Mother: “Thank you so much for your time! I can’t wait to start working this out.”

Me: “Oh, [Girl] can’t wait to get started on this presentation?”

Mother: “No, no, she has better things to do.”

(That creeping feeling is back again.)

Me: “You really like helping her, don’t you?”

Mother: “Of course; that’s what mothers are for!”

Me: “But shouldn’t she be doing this herself, then?”

Mother: “Don’t worry; there’s plenty of time for her to do things on her own. You know how kids are. One day they just don’t want to listen to their mothers anymore and then they just fly out. Besides, I’m having way too much fun! When I was small, we didn’t have such things as Powerpoints… or even videos! And their homework sheets are just so much fun to do! I always wonder what she’ll come home with.”

(The mother laughs as I realize she is not only making this presentation for her daughter, she is also doing her homework! The girl is by no means a spoiled brat, but things suddenly click about passive behavior and always giving up if something doesn’t work out the first try. Then, the lesson ends.)

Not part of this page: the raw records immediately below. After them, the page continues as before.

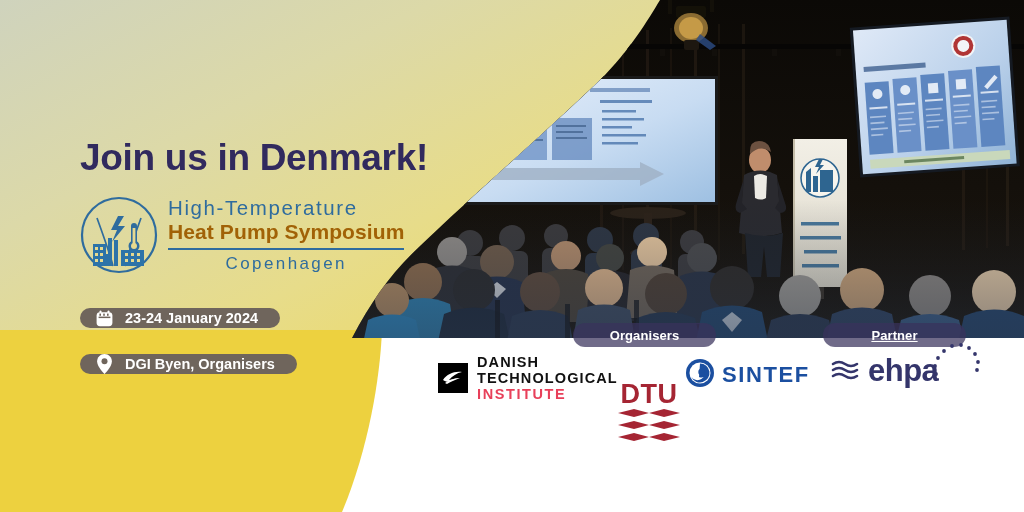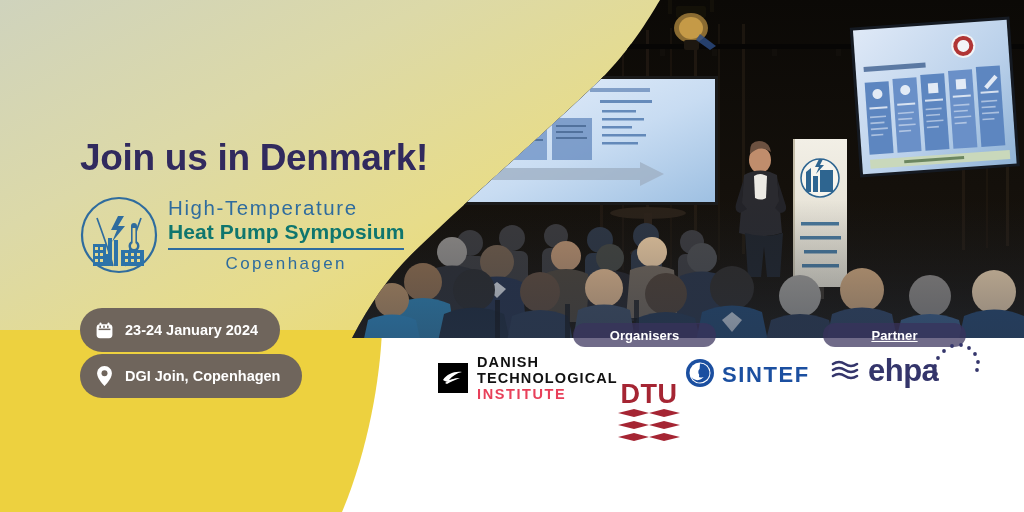--- a/index.html
+++ b/index.html
@@ -43,7 +43,7 @@
   .logo-mark{width:78px;height:78px;flex:0 0 78px;}
   .logo-text{display:flex;flex-direction:column;line-height:1;}
   .lt-1{font-size:20.5px;letter-spacing:1.6px;color:#2f6c9e;font-weight:400;white-space:nowrap;}
-  .lt-2{font-size:21px;letter-spacing:0.1px;color:#0f766e;font-weight:bold;white-space:nowrap;margin-top:3px;}
+  .lt-2{font-size:21px;letter-spacing:0.1px;color:#a16207;font-weight:bold;white-space:nowrap;margin-top:3px;}
   .lt-rule{height:1.6px;background:#2f6c9e;margin:6px 0 5px 0;width:100%;}
   .lt-3{font-size:17px;letter-spacing:2.4px;color:#2f6c9e;text-align:center;white-space:nowrap;}
 

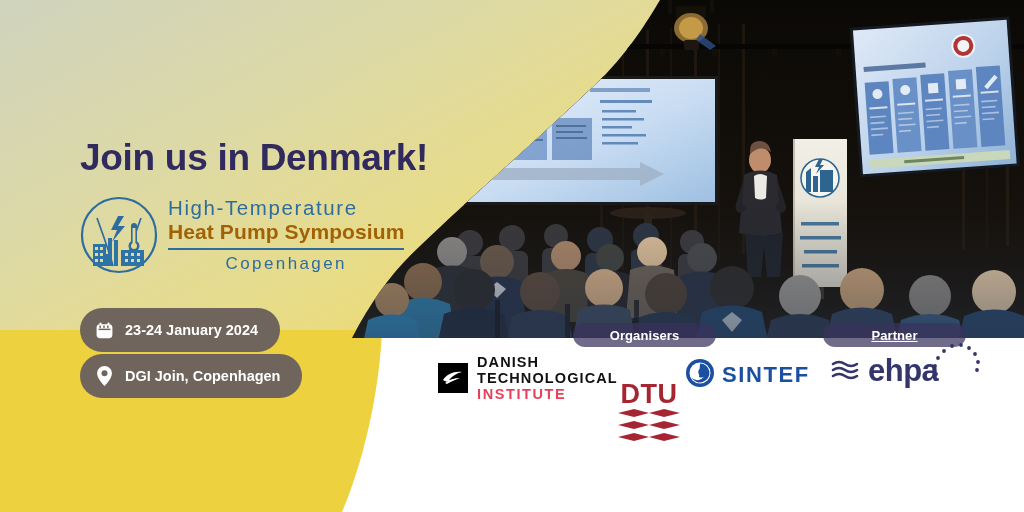--- a/index.html
+++ b/index.html
@@ -50,7 +50,7 @@
   
   .pill{
     position:absolute;display:flex;align-items:center;gap:11px;
-    background:#6f655c;border-radius:22px;height:44px;padding:0 22px 0 15px;
+    background:#6f655c;border-radius:22px;height:20px;padding:0 22px 0 15px;
     color:#ffffff;font-size:14.5px;font-weight:bold;white-space:nowrap;
   }
   .pill-date{left:80px;top:308px;}

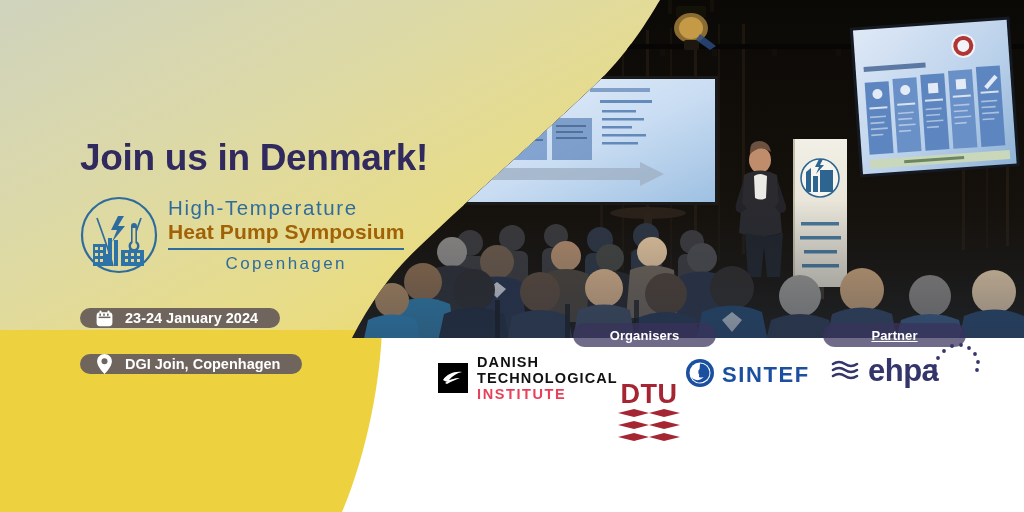--- a/index.html
+++ b/index.html
@@ -459,7 +459,7 @@
         <circle cx="9.5" cy="8.2" r="3" fill="#6f655c"></circle>
       </svg>
     </span>
-    <span>DGI Join, Copenhagen</span>
+    <span>DGI Byen, Organisers</span>
   </div>
 
   <div class="sect-pill sect-organisers">Organisers</div>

Girl: “Mom, did you do the interview?” *her mother nods* “Oh, and you packed the wrong shirt for this class; this shirt is too heavy to swim with. I told you that last time.”

Mother: “Oh, I am so sorry! I won’t pack that shirt again.”

Me: “You know, why don’t you pack your bags yourself? Then you can be sure you have the right stuff!”

(The girl just stares at me as if I’ve told her I teach dinosaurs how to swim. The mother laughs.)

Mother: “Oh, dear, she’s much too young for that! “

(I know my mother was strict with ordering me to pack my own bags at age four — checking it afterward — and teaching me about consequences if I forgot something, but this was the other side of the spectrum. This girl will have to go to high school in two years and then face the harsh reality where she has to do her own homework and her own reports and pack her own bag — things her mother has sheltered her from. If nothing changes, I’ve witnessed the birth of a special snowflake, caused by mother’s love.)